Till recently, HCL Tech was mostly considered to be a one trick pony. The perception was that the company could manage to grow only one of the three things at a time – margins, revenues or receivables. However, over the last few quarters the management has done its best to dispel this theory. Over the last three years, HCL Tech's consolidated revenues clocked compounded annual growth rate of 24 per cent. Over two years, the customer count across buckets doubled and employee base grew at a CAGR of 14.9 per cent over three years. For the financial year ended June 30, the company's revenues grew 31.1 per cent year-onyear to $3.54 billion, while net income grew 35 per cent to $378 million. While cash flow conversion is becoming an issue for rivals, HCL's cash flow conversion (ratio of cash flow from operations to net income) stands at 100 per cent backed by efficient working capital management.
HCL's performance stands out in FY11 due to its broadbased growth across service offerings. In the fourth quarter, infrastructure services (transformational business) and custom applications services (traditional) annually grew 44.7 per cent and 37.9 per cent, respectively. The market is kicked about this segment as this is the future of IT services, as the days of low-end work is over. In fact the manner in which the company has built vertical expertise, the Street is comparing it with Cognizant.

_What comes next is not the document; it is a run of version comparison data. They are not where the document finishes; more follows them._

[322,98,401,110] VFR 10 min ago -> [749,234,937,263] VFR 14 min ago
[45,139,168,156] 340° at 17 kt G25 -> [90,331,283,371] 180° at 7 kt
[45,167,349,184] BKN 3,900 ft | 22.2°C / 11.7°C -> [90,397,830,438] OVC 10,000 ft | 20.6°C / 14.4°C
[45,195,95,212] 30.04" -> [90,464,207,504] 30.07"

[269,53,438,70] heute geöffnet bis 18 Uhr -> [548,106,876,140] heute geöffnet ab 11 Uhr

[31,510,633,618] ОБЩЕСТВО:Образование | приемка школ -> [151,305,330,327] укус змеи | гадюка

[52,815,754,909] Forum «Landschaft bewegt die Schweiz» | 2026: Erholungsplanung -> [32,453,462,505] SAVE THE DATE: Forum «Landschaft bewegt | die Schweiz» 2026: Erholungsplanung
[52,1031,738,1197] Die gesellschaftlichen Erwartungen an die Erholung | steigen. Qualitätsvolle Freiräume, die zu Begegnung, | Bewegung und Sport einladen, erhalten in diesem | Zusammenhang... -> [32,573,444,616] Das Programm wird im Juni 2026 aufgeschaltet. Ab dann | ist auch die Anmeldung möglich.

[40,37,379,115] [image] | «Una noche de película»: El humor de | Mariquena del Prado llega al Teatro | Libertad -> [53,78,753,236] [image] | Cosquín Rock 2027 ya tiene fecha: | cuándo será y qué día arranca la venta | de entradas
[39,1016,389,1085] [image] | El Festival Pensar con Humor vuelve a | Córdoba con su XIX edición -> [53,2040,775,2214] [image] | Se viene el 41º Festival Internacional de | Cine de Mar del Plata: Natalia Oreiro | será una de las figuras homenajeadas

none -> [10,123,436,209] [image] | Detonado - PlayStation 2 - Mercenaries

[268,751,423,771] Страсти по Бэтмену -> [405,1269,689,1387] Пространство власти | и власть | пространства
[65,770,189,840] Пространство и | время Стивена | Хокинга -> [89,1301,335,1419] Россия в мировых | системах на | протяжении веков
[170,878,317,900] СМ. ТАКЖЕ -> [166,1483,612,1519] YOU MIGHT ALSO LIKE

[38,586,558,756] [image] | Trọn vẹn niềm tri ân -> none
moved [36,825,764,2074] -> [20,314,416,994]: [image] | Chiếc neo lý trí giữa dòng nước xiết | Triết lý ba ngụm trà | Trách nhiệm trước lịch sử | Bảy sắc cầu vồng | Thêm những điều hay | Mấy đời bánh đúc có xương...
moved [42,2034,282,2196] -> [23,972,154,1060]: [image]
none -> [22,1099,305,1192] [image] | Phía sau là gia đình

Despite such a good show, the stock fails to command the premium its peers do. HCL's stock trades at 15x its FY13 earnings, while Infosys trades at 19x and TCS at 20x. So where's the catch? Analysts believe that despite playing catch up over the last few years, the company is still not able to improve operating margins (Ebit level), which stood at 14 per cent for FY11 and 15.5 per cent for Q4FY11. Compare this with Wipro's Q1FY12 Ebit margin at 21 per cent, Infosys at 26.1 per cent and TCS at 26.2 per cent. Analysts were hoping to hear some talk on margin growth, but Vineet Nayyar, CEO of HCL Tech, ruled out such a possibility in FY12. Abhishek Shindadkar, IT analyst at ICICI Securities, says: "A lot of people would have liked to hear the company say it was planning to take margins to 15-16 per cent levels, which is not impossible. In fact the overall commentary —on margins and pricing — was not optimistic."